Images from American History will mine the artistic and visual culture of the United States for paintings, photographs, and other objects that shed light on the lives of those who have lived here, and on the changing identity of the nation. Undoubtedly it will reflect my interests in fashion, vernacular (folk) art, and issues of gender, race, class, and sexuality. So, if you’re looking to read about Civil War artillery, this probably isn’t for you. If you’re looking to read about snapshots and pantaloons, you’re in the right place.
The word “image” can connote something immaterial, but that isn’t my intention with the title of this blog. Rather, the choice of “image” instead of “object” is meant to emphasize the visual/art-historical focus of the entries.
Kate Scott is a public history librarian at the Indiana Historical Society, where she answers patron questions on everything from Civil War uniforms to tenderloins as big as your head. She received her PhD in Art History from Rutgers University in 2016, specializing in American art and the history of photography. Kate lives in Indianapolis and has an unfair mistrust of people with nothing on their walls.
- These entries are carefully thought through and supported by scholarly research, but occasionally engage with material I am just learning about.
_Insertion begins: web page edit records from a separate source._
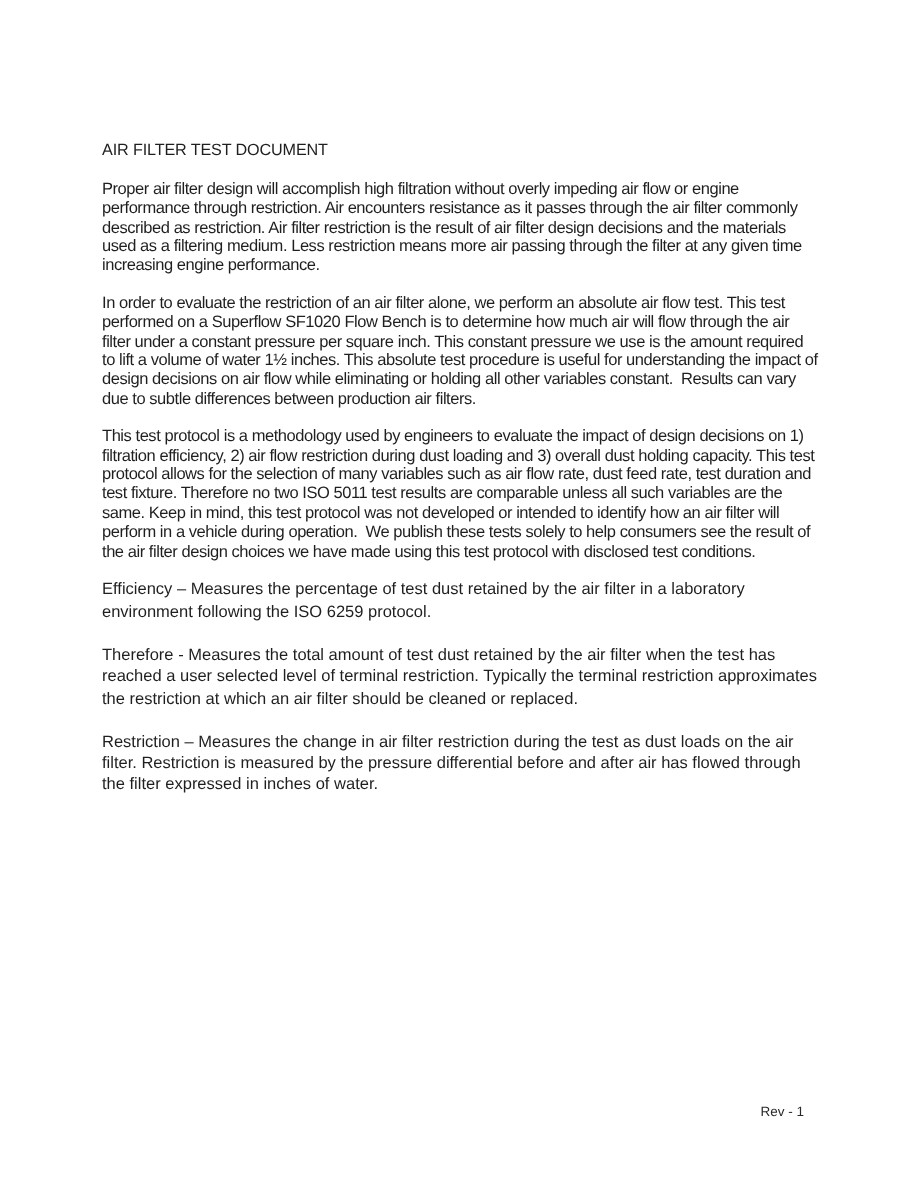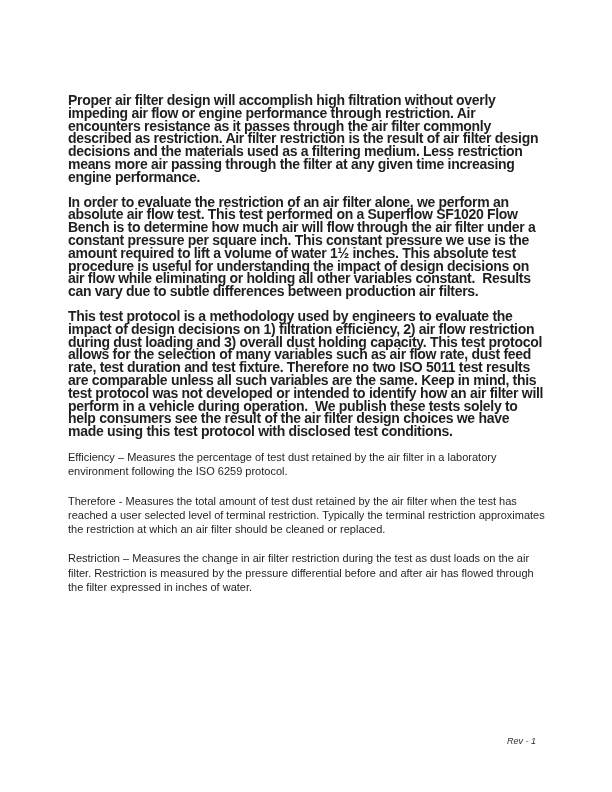"AIR FILTER TEST DOCUMENT" div.doc-title { html: none -> <div>AIR FILTER TEST DOCUMENT</div> }
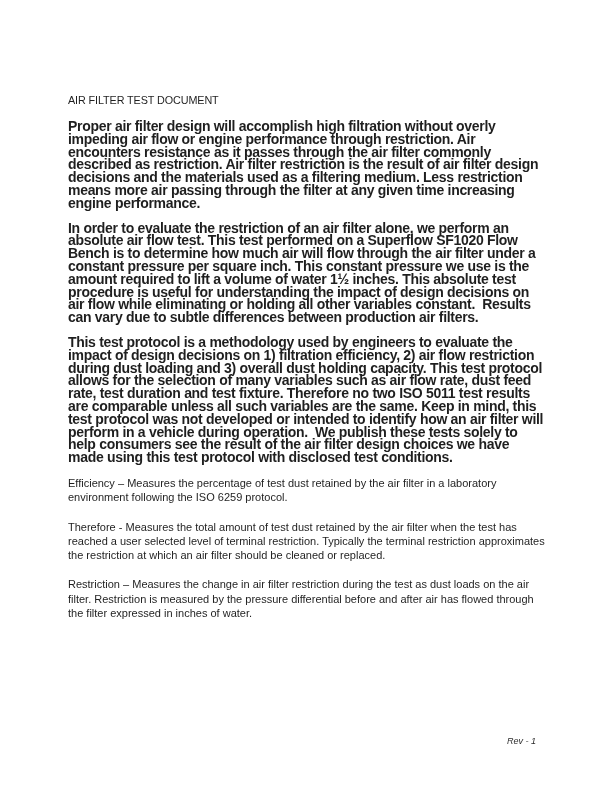"Proper air filter design will" .sec-body, .sec-heading { font-size: 14px -> 11px; font-weight: 700 -> 400 }
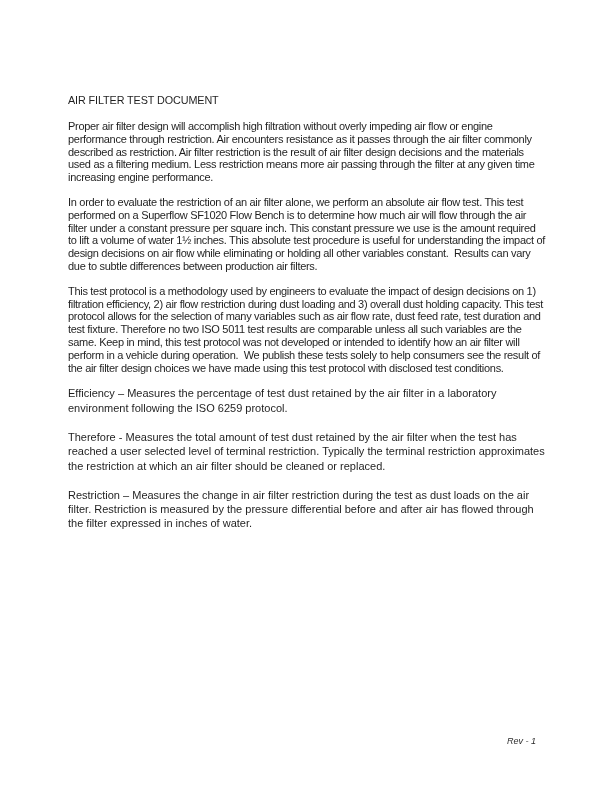"Rev - 1" .footer { font-style: italic -> none }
If there is anything you would like to add to the discussion, please post a comment or contact me personally.
- I employ the term “American” self-consciously in relation to the United States, with the awareness that for many people it refers more broadly to the Americas as a whole.
- The opinions expressed in this blog are my own and do not reflect the views or opinions of the Indiana Historical Society or Rutgers University.
- I do not own the rights to any of the images used here, and have attempted to provide identifying information when possible.